SPX fell -54.79 [-1.97%] to 2726.22. The opening black marubozu candle was a bearish continuation, and forecaster plunged -0.45 to -0.20, which is a sell signal for SPX. This took SPX below both the 9 and 50 MA lines. SPX is now in a downtrend in both the daily and weekly timeframes; it is still clinging to a buy on the monthly.

Sector map had tech leading the market lower (XLK:-3.52%), far and away the worst performer, while REITs (XLRE:+0.21%) and utilities (XLU:-0.05%) did best. That’s a bearish sector map. AAPL, which had been doing fairly well until two weeks ago, cratered, losing 5%. Ouch. FB’s chart looks horrid – down 35% from its highs in July. Amazon is down 19%, plunging -4.41%, and TSLA fell -5.49%. In addition to the bearish sector map, money appears to be fleeing the leaders, which is usually a bad sign for the market overall.

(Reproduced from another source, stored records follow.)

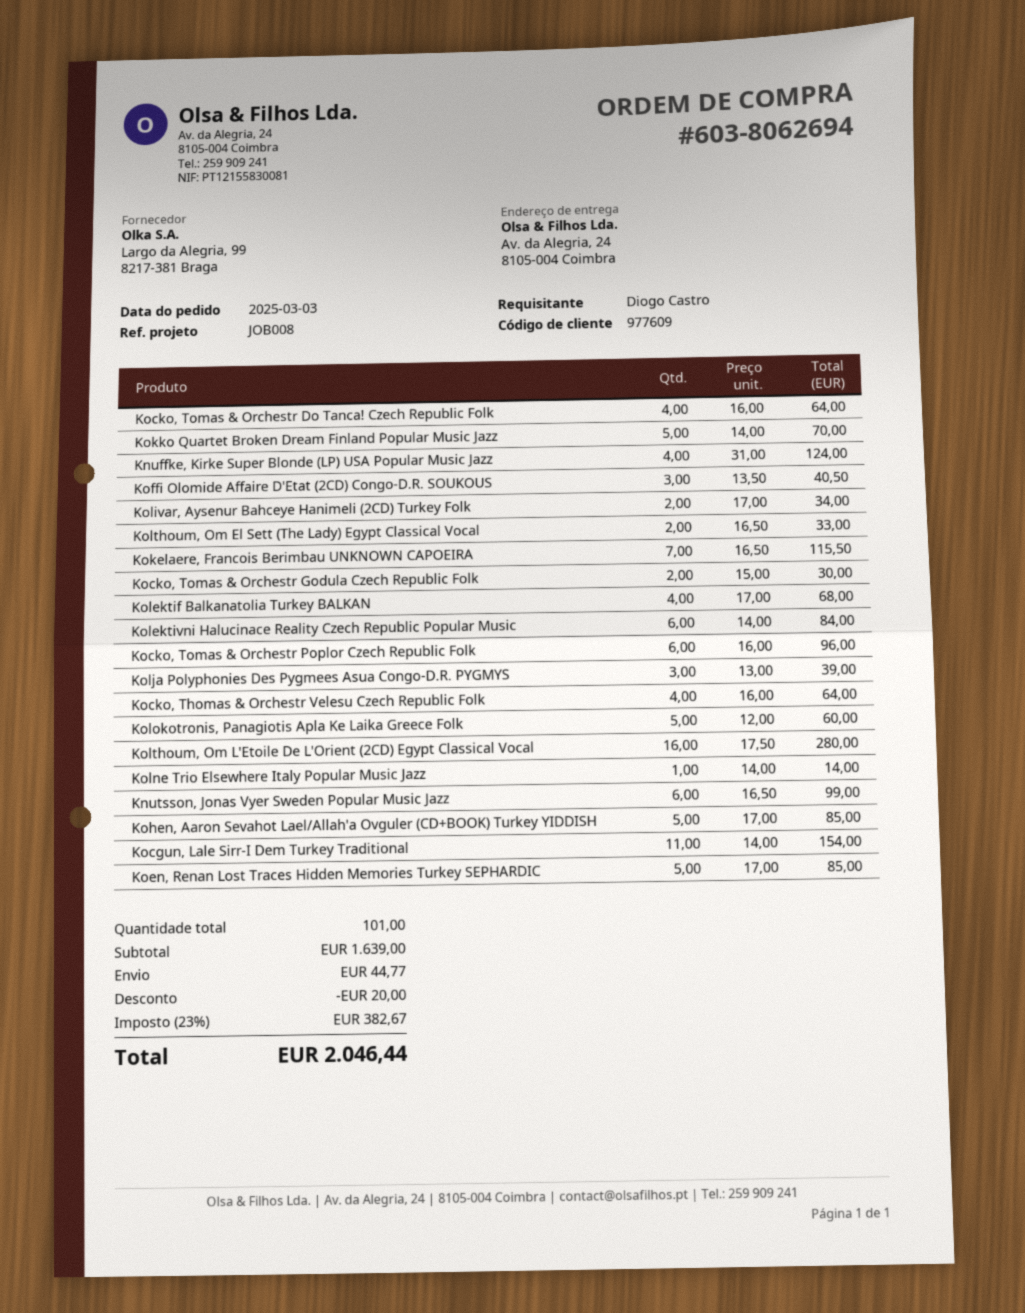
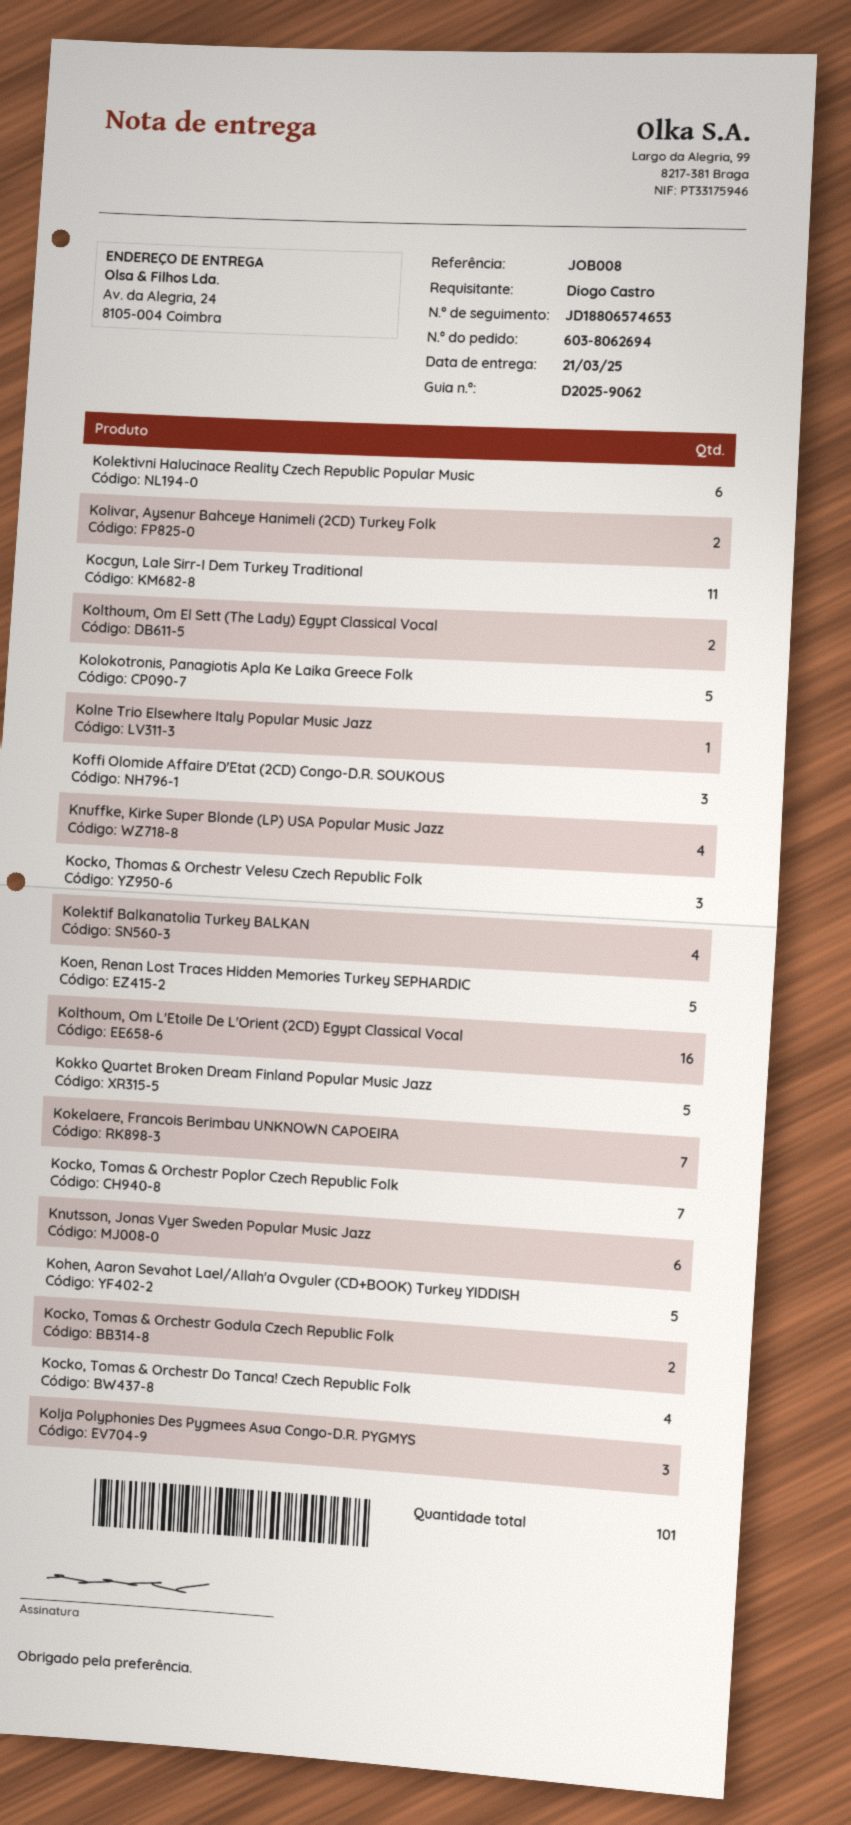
Kocko, Tomas & Orchestr Poplor Czech Republic Folk: 6 -> 7
Kocko, Thomas & Orchestr Velesu Czech Republic Folk: 4 -> 3

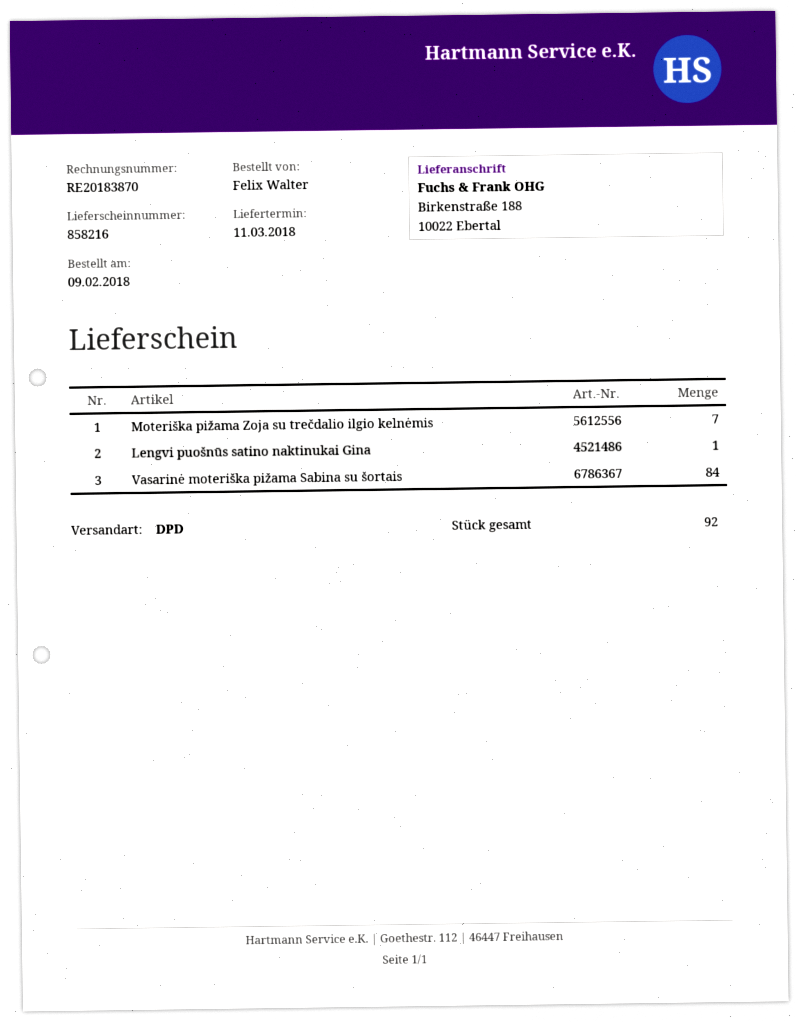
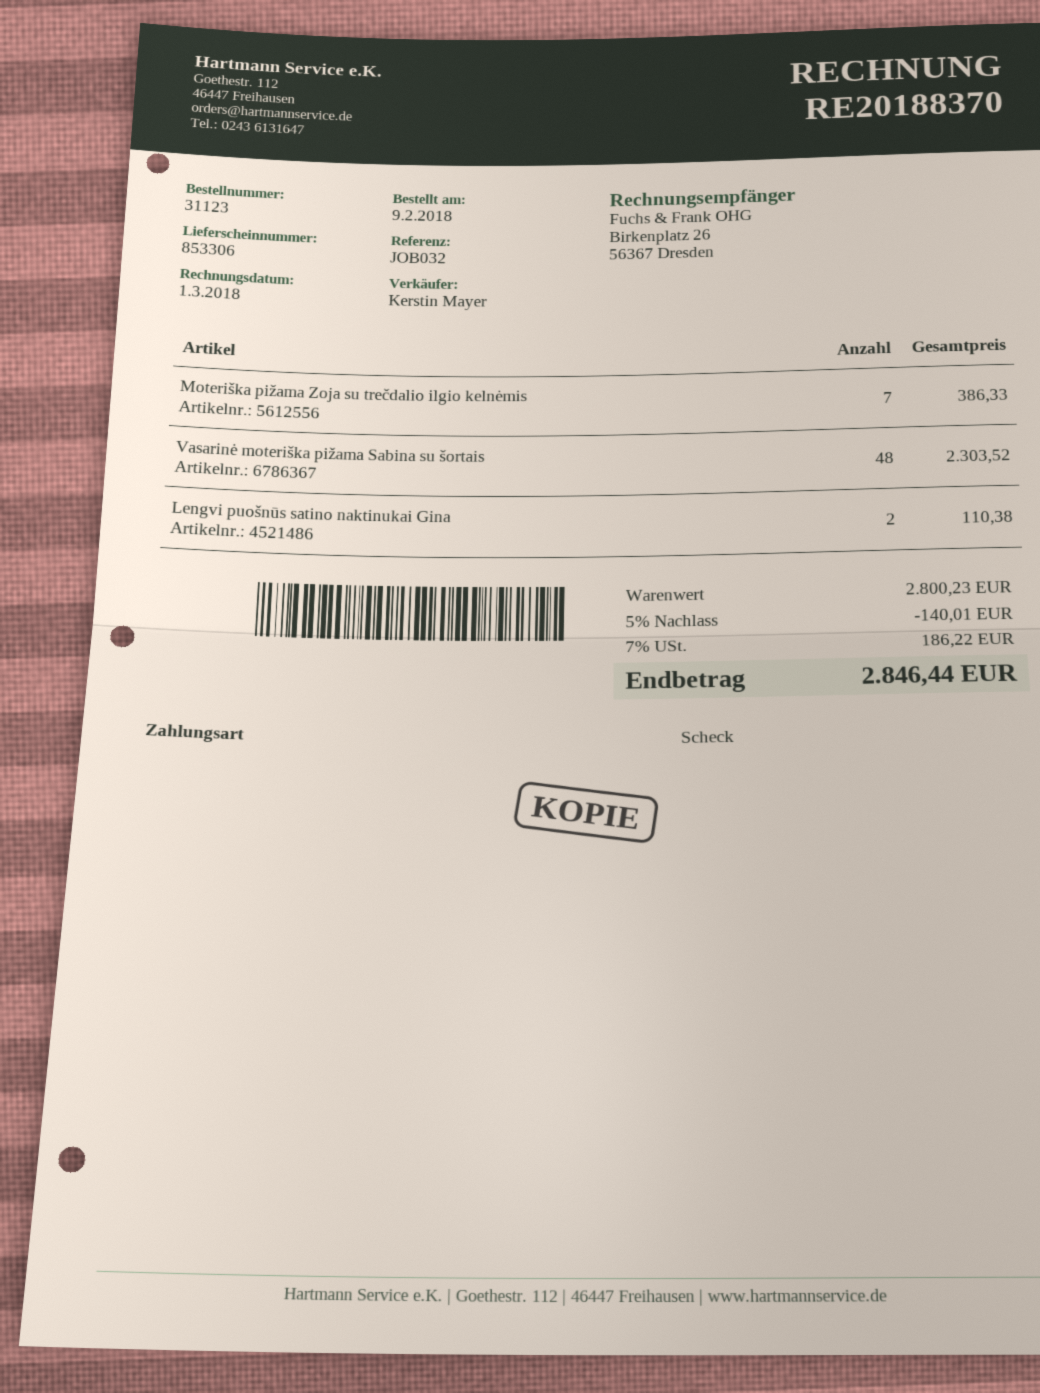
delivery note number: 858216 -> 853306
invoice number: RE20183870 -> RE20188370
Lengvi puošnūs satino naktinukai Gina: 1 -> 2
Vasarinė moteriška pižama Sabina su šortais: 84 -> 48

Worst equity market performer today was Europe, with the US coming in second.

VIX rose +3.09 to 20.45.

TLT climbed +0.65%, finally getting a bid. Given just how weak bonds have been, the reasonably strong rally today in TLT underscores the flight from risk right now. TY confirms, rising +0.22%, the long white candle being a bullish continuation, and forecaster jumping +0.59 to +0.36, which is a buy signal for TY. TY is now back above its 9 MA; TY is in an uptrend in the daily and weekly timeframes. Given the nervousness in the equity markets, and the rise in the dollar, bonds really are not doing well, in spite of today’s rally. The 10-year yield fell -0.3 bp to 3.19%.

JNK cratered today, dropping -0.63%, making a fairly dramatic new low. Both Friday and today were large moves down; money seems to be fleeing junky debt now. This aligns with and supports the risk off mood in equities. Money may be flowing into the buck, but it is not chasing yield.

CRB fell -0.24%, with 2 of 5 sectors dropping, led by industrial metals (-0.70%). While oil is continuing to drop, natgas is up 50 cents in the past 6 days. That’s a huge move for a $3 commodity.

The brief reprieve that the equity markets got from the lack of “blue wave” appears over. Is it about all the talk of investigations, and impeachment? About Italian budgets? Rate increases as far as the eye can see? The steadily-plunging oil market – down 25% in just one month? No progress in tariffs with China? [Although – Mnuchin and a “top Chinese official” are reportedly talking prior to the Trump-Xi meeting at the G-20].

My key indicators are: the tech sector, junky debt, and money flows. Money is pouring into the US, but it is not going into risk assets. In fact, money is fleeing tech – and probably heading for short term treasuries.

So far, all the fuss is causing selling in the metals, including gold – although gold is doing well enough to stay ahead of the currency move, at least for now anyways.  If your P&L is in Euros, that probably is nice to see.

Silver and the miners are a different story. No reversal, no sign of a reversal, and as long as the buck continues to move higher, the metals will probably move lower. That’s just how it tends to go.